§ **Problem**: For this exercise, reproduce the entries below exactly, but only from the line containing "subtotal: 117694.50 -> 115374.50" through the line containing "total: 147223.68 -> 144218.13", both included.

§ **Data to process**:
★ ★ ★ ★ ★ ★ ★

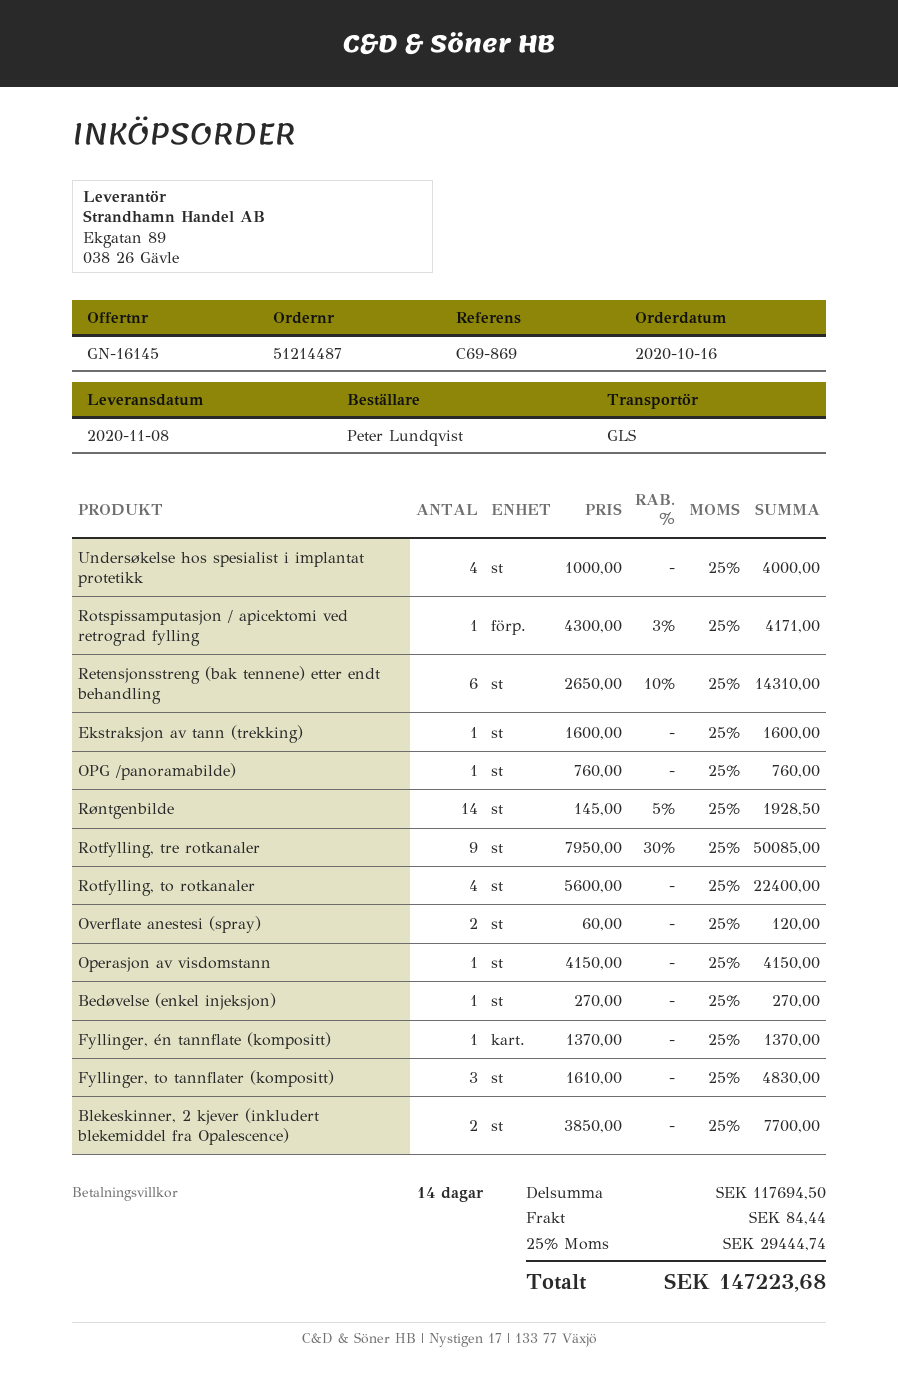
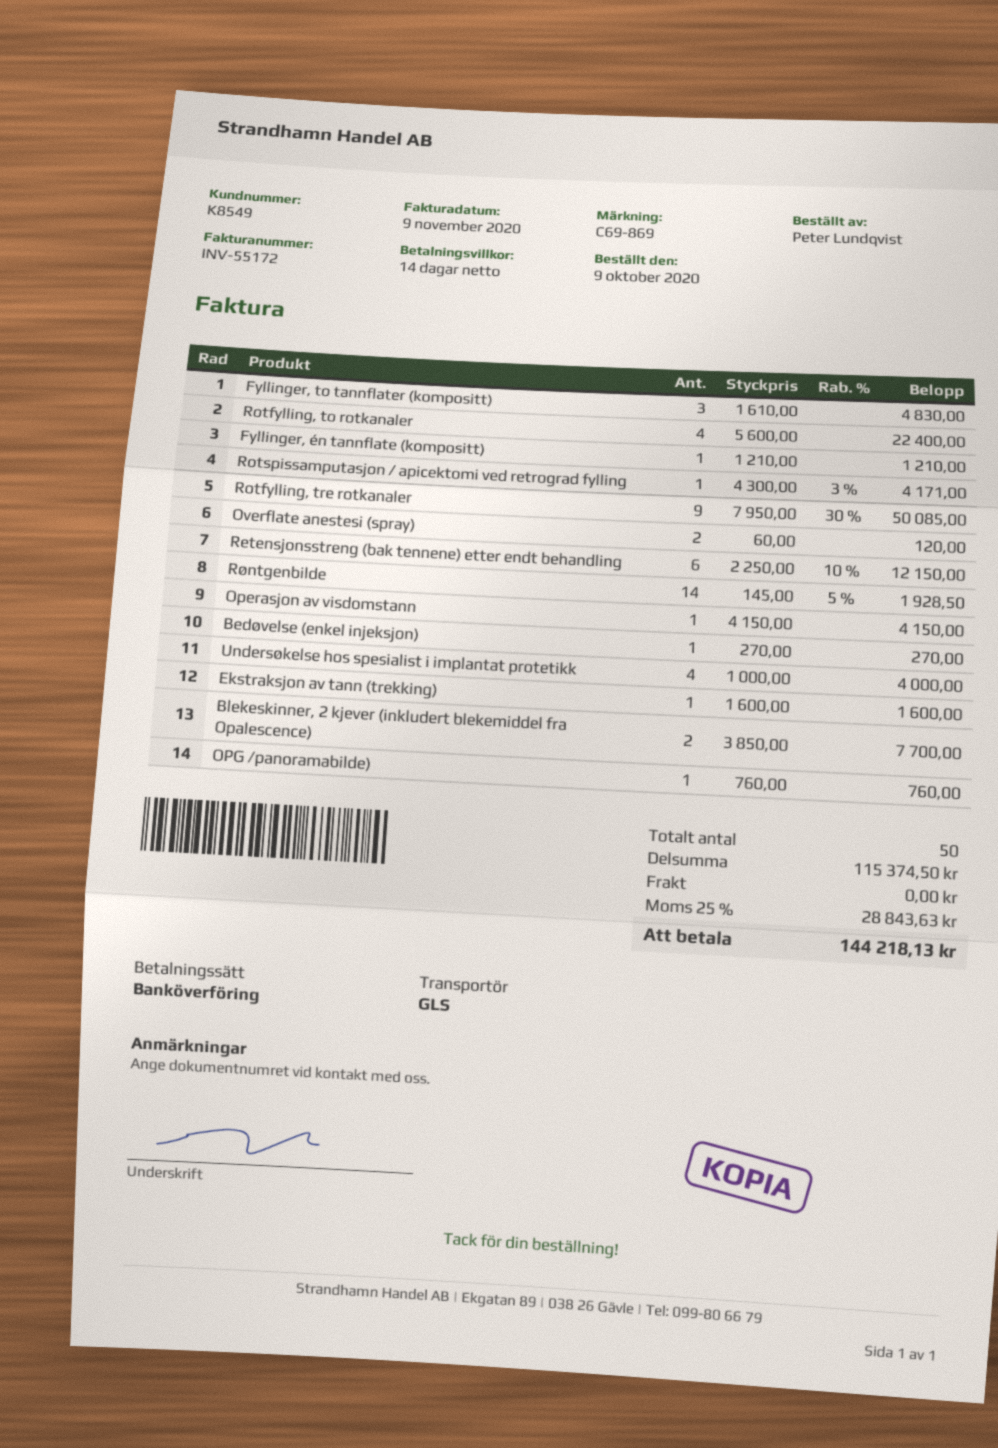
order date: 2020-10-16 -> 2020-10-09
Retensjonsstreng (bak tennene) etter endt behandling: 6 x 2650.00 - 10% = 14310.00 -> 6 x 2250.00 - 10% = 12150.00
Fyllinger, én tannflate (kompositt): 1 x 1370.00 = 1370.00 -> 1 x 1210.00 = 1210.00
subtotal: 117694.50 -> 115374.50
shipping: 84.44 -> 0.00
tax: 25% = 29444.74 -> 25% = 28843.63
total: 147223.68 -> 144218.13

★ ★ ★ ★ ★ ★ ★

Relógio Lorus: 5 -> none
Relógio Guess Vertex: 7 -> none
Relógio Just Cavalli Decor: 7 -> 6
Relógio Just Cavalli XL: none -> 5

★ ★ ★ ★ ★ ★ ★

§ **Output below**:
subtotal: 117694.50 -> 115374.50
shipping: 84.44 -> 0.00
tax: 25% = 29444.74 -> 25% = 28843.63
total: 147223.68 -> 144218.13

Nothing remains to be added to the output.